H2O2 indeed is consumed initially, but only a limited amount is needed to get the reaction going. In fact, your etching solution improves over time, when it is used more and more.

Initially, an oxidizer is needed to dissolve any copper metal in the hydrochloric acid. Hydrochloric acid itself is not capable of dissolving copper metal (see table of electrode potentials). With the help of some oxidizer, however, copper metal can be dissolved. This results in formation of the tetrachloro cuprate (II) complex. E.g. with H2O2:

H2O2 ---> H2O + O.

O. + 2H(+) + Cu + 4Cl(-) ---> H2O + CuCl4(2-)

The CuCl4(2-) ion is essential to further working of the copper etching liquid. This complex ion is capable of oxidizing copper metal:

CuCl4(2-) + Cu ---> 2CuCl2(-)

The copper (I) complex CuCl2(-) in turn is very easily oxidized by oxygen from the air, provided sufficient acid and chloride is present:

O. + 2CuCl2(-) + 2H(+) + 4Cl(-) ---> H2O + 2CuCl4(2-)

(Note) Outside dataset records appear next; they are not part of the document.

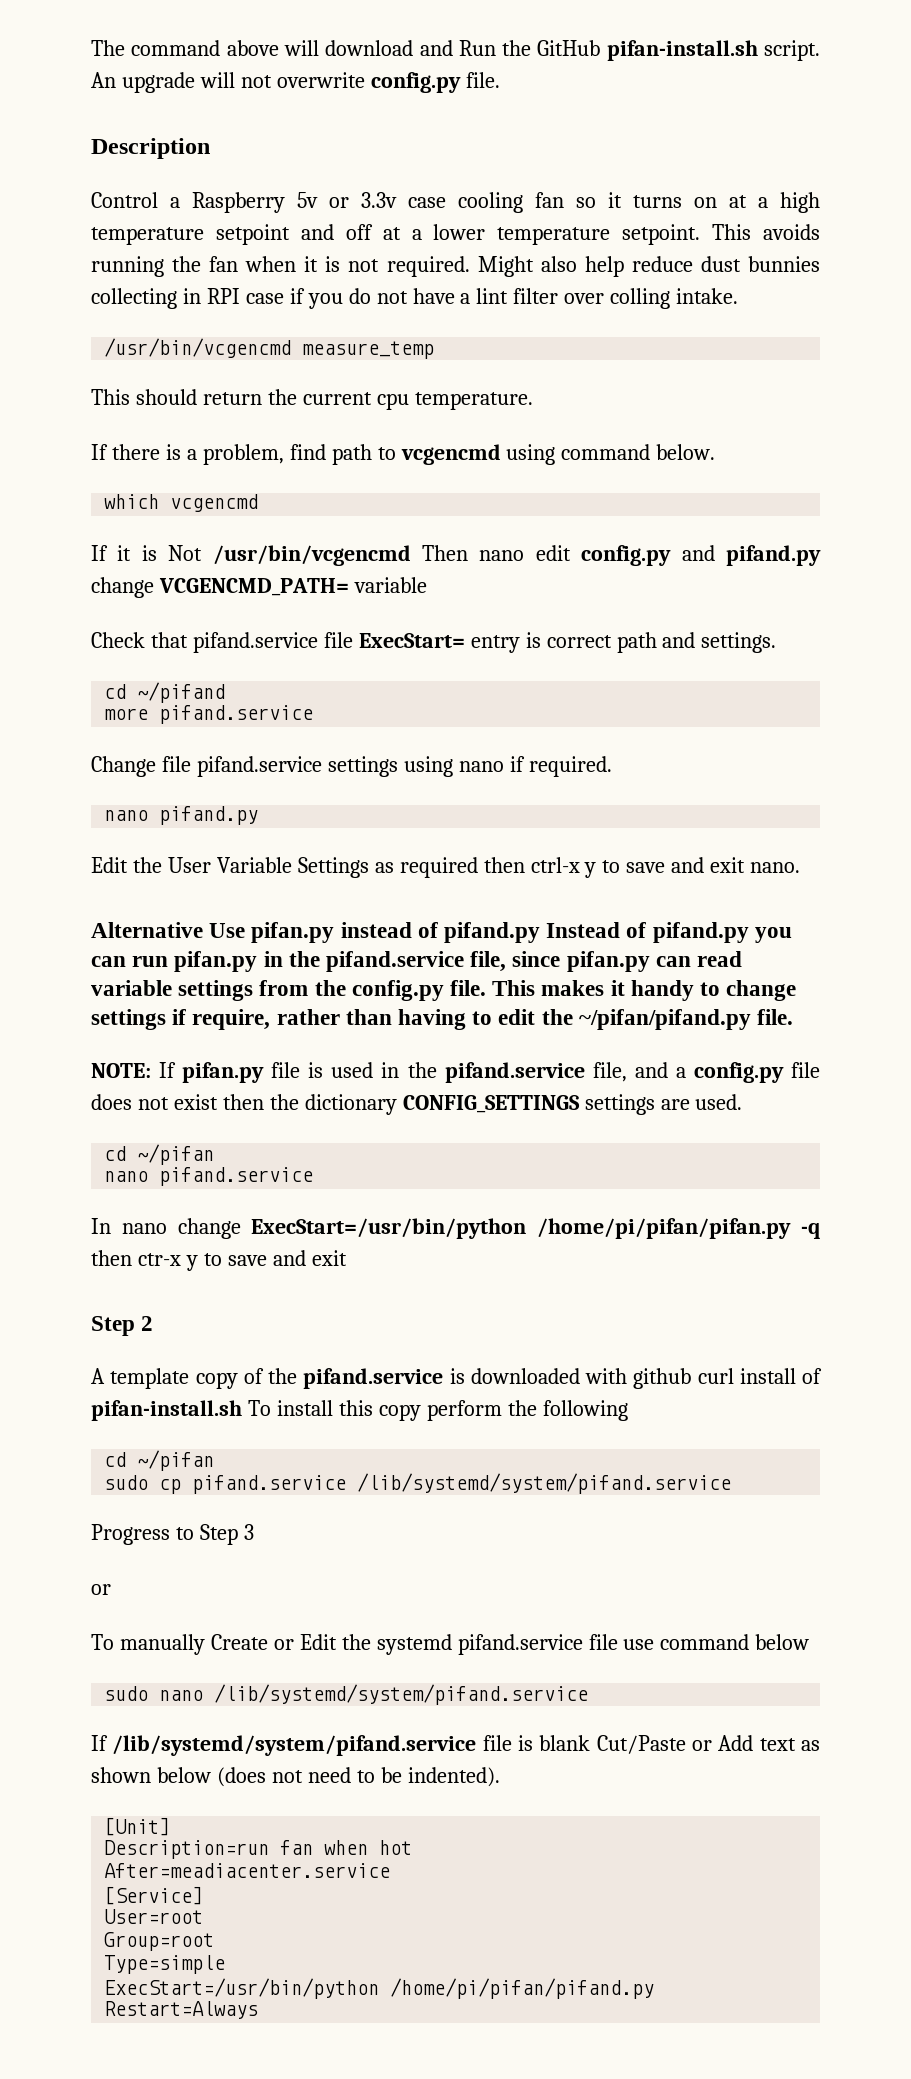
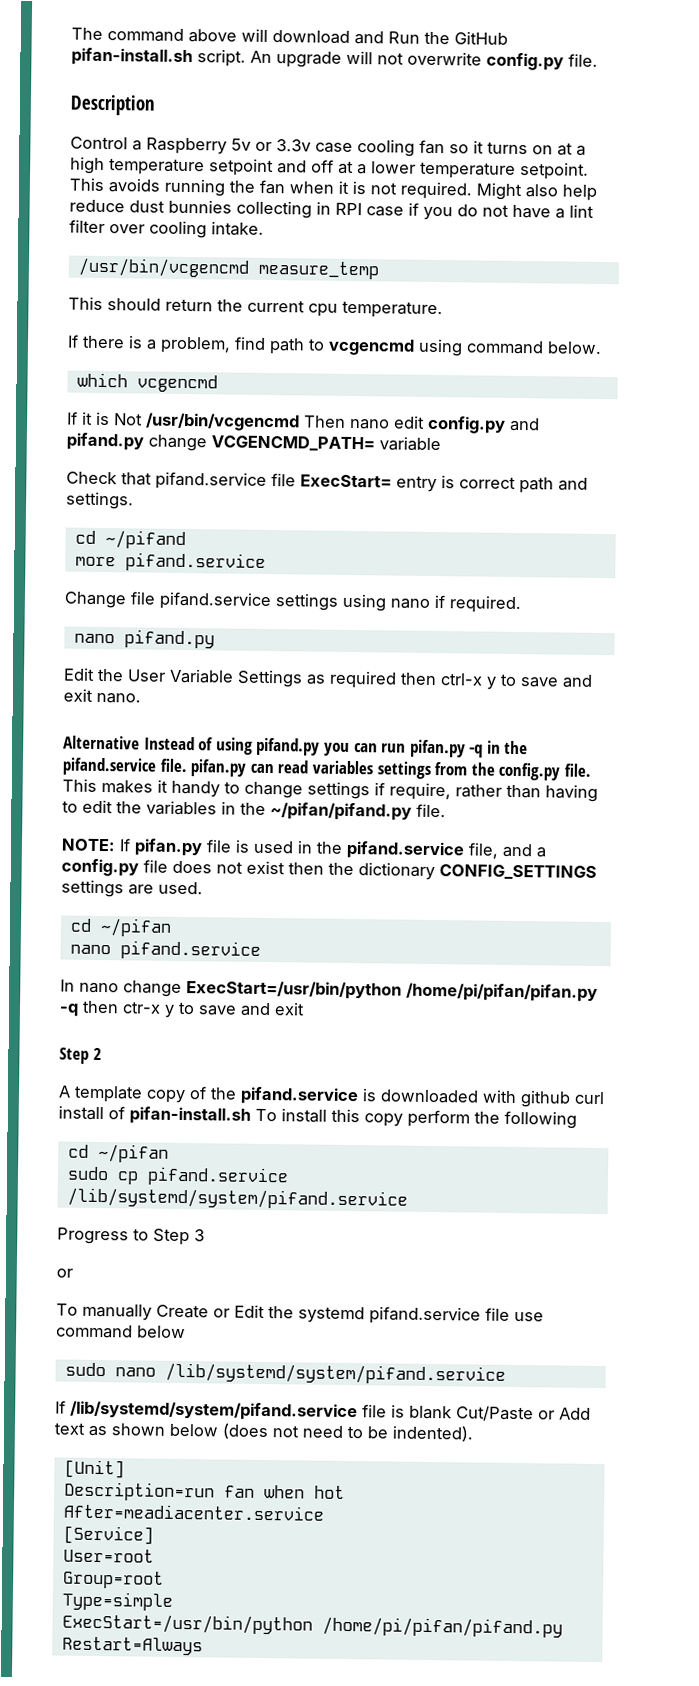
[610,288,671,309] colling -> [149,220,207,239] cooling
[209,922,541,943] Use pifan.py instead of pifand.py -> (140, 742) none
(647, 930) none -> [215,737,253,755] using
[263,951,561,972] in the pifand.service file, since -> [469,740,529,758] [62,757,187,776] -q in the pifand.service file.
[91,980,172,996] variable -> [311,760,373,775] variables
(487, 988) none -> (591, 770) //
(573, 1017) none -> [146,800,266,816] variables in the

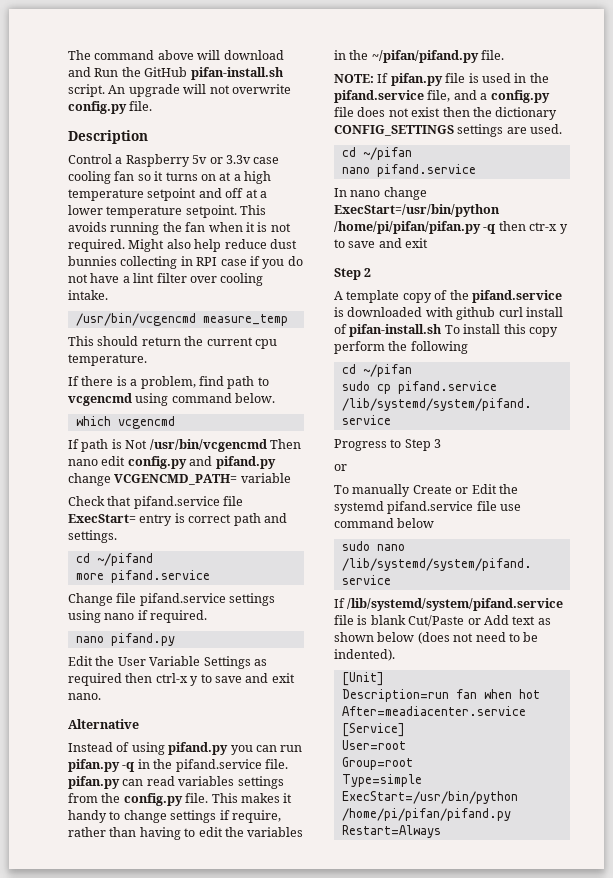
[82,411,93,425] it -> [81,439,109,452] path
(140, 742) none -> (139, 724) //
(591, 770) // -> (209, 798) none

So, once you have some copper (II) in solution, the etching liquid works great, using oxygen from the air as oxidizer. This oxygen is absorbed from the air extremely easily. So, you first use a small quantity of soluble oxidizer (e.g. H2O2, KClO3) to get the reaction started and once you have sufficient CuCl4(2-) in solution, you simply use oxygen from the air as oxidizer.

When the liquid becomes very dark at a certain moment, then add a litte concentrated HCl and let it stand in contact with air for a while and then it is ready to be used for a new batch. Works really great and is very cheap. The waste product is quite interesting as well, it makes fairly pure CuCl2 on evaporation.

EDIT: Fixed error in last reaction equation.

[Edited on 6-12-06 by woelen]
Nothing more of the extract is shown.